Paros's prosperity was founded on white marble, quarried from the Cycladic Age (3200-1050 BC), through Roman, Venetian and Ottoman times. A stroll around Upper Town (or 'Kastro') takes you past Venetian fortifications recycled from a classical past, along streets lined with pretty houses covered in cascading jasmine. Pause on the meandering Old Market Street for a few mezes – olives, slices of local beef sausage, fried, small cheese-pastries with honey, rafiolia – before heading down to the waterfront to watch the setting sun from a taverna terrace. In Koralli, try grilled sun-dried salted mackerel, gouna, or fish soup, kakavia; in Albatros, opt for the cuttlefish, wild greens and spicy cheese dip, tyrokafteri.

Paros has plenty of – often windy – beaches, some reached only by small boat (easily arranged in the nearest village), and many good tavernas. Its fishing fleet brings in a seasonal catch of tuna, bonito, bream, red mullet, octopus, cuttlefish, bogue and rockfish; try one of the meze cafés serving fish in Alyki. Eastwards along the coast, in Drios, let the flavours in atmospheric Estiatorio Anna take you back to a vibrant past: artichokes 'in the style of the city', aginares à la polita ('the city' being the Byzantine capital Constantinople, now Istanbul), mashed dried beans with octopus, and goat with lemon juice, katsiki lemonato, along with their own barrel wine.

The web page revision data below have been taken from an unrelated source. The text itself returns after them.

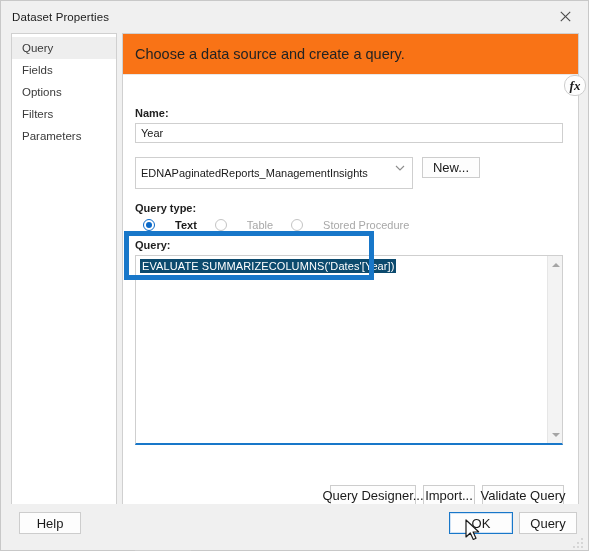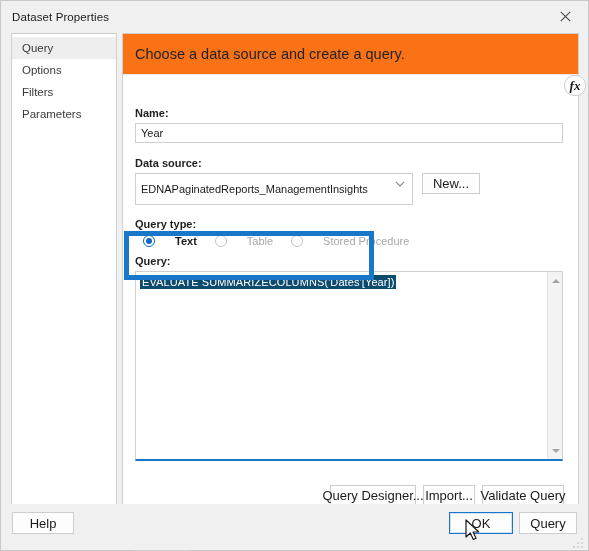--- a/index.html
+++ b/index.html
@@ -412,6 +412,9 @@
     <div id="nav">
       <div class="nav-item selected">
         <span>Query</span>
+      </div>
+      <div class="nav-item">
+        <span>Fields</span>
       </div>
       <div class="nav-item">
         <span>Options</span>

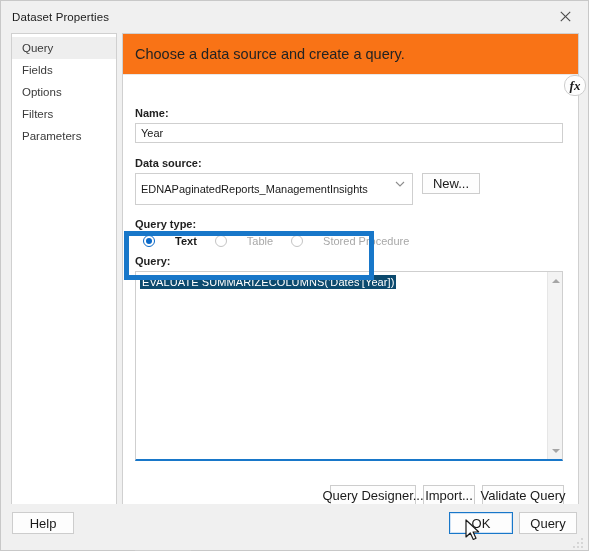--- a/index.html
+++ b/index.html
@@ -443,7 +443,6 @@
         </div>
 
         <div>
-          <div class="field-label">Data source:</div>
           <div id="ds-row">
             <div id="ds-combo">
               <span id="ds-combo-value">EDNAPaginatedReports_ManagementInsights</span>

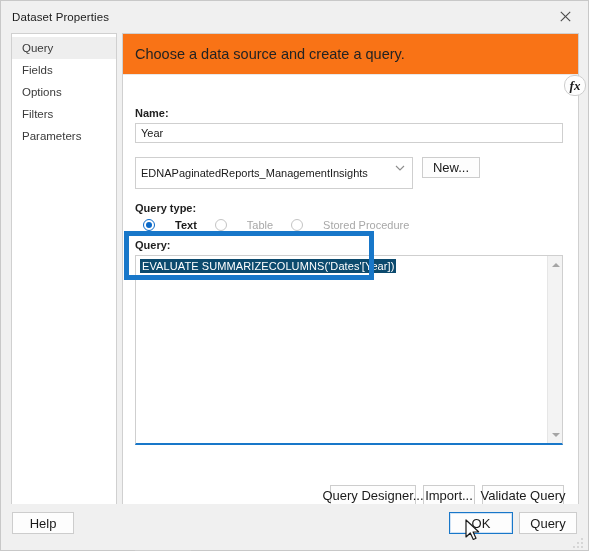--- a/index.html
+++ b/index.html
@@ -346,7 +346,7 @@
   }
   #help-btn {
     position: absolute;
-    left: 11px; top: 8px;
+    left: 18px; top: 8px;
     width: 62px; height: 22px;
   }
   #ok-btn {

For millennia, islanders grew vines spread low across the soil, thus protected from strong winds and sun, and medieval Venetian merchants became wealthy exporting Paros wines – ruby-red and sweet – to Northern Europe. Winemakers these days grow grapes – red varietals, monemvasia, mandilaria; whites, savatiano, aidani – upright, with plenty of support, and distill souma from the pulp of the pressed grapes in huge cauldrons, rakidia, in the autumn.

Paros's wealth was no secret to the pirates who once prospered in Cycladic waters, the reason the old Ottoman capital is inland, and tiny Antiparos, just off the coast, has a small medieval settlement accessible only through a diminutive archway off the town's eucalyptus-shaded square. But the
island's best-kept secret, the sheer pleasure of its cuisine's complementary flavours, still thrives. This is a place where strong cheeses – stored in olive oil, lathotiri, drained in pots, kopanisti, aged in goat skin, tourmoumi – and the earthy flavours of foraged foods, plus the pick of kitchen gardens, are a pleasure to linger over, along with the powerful Paros wines.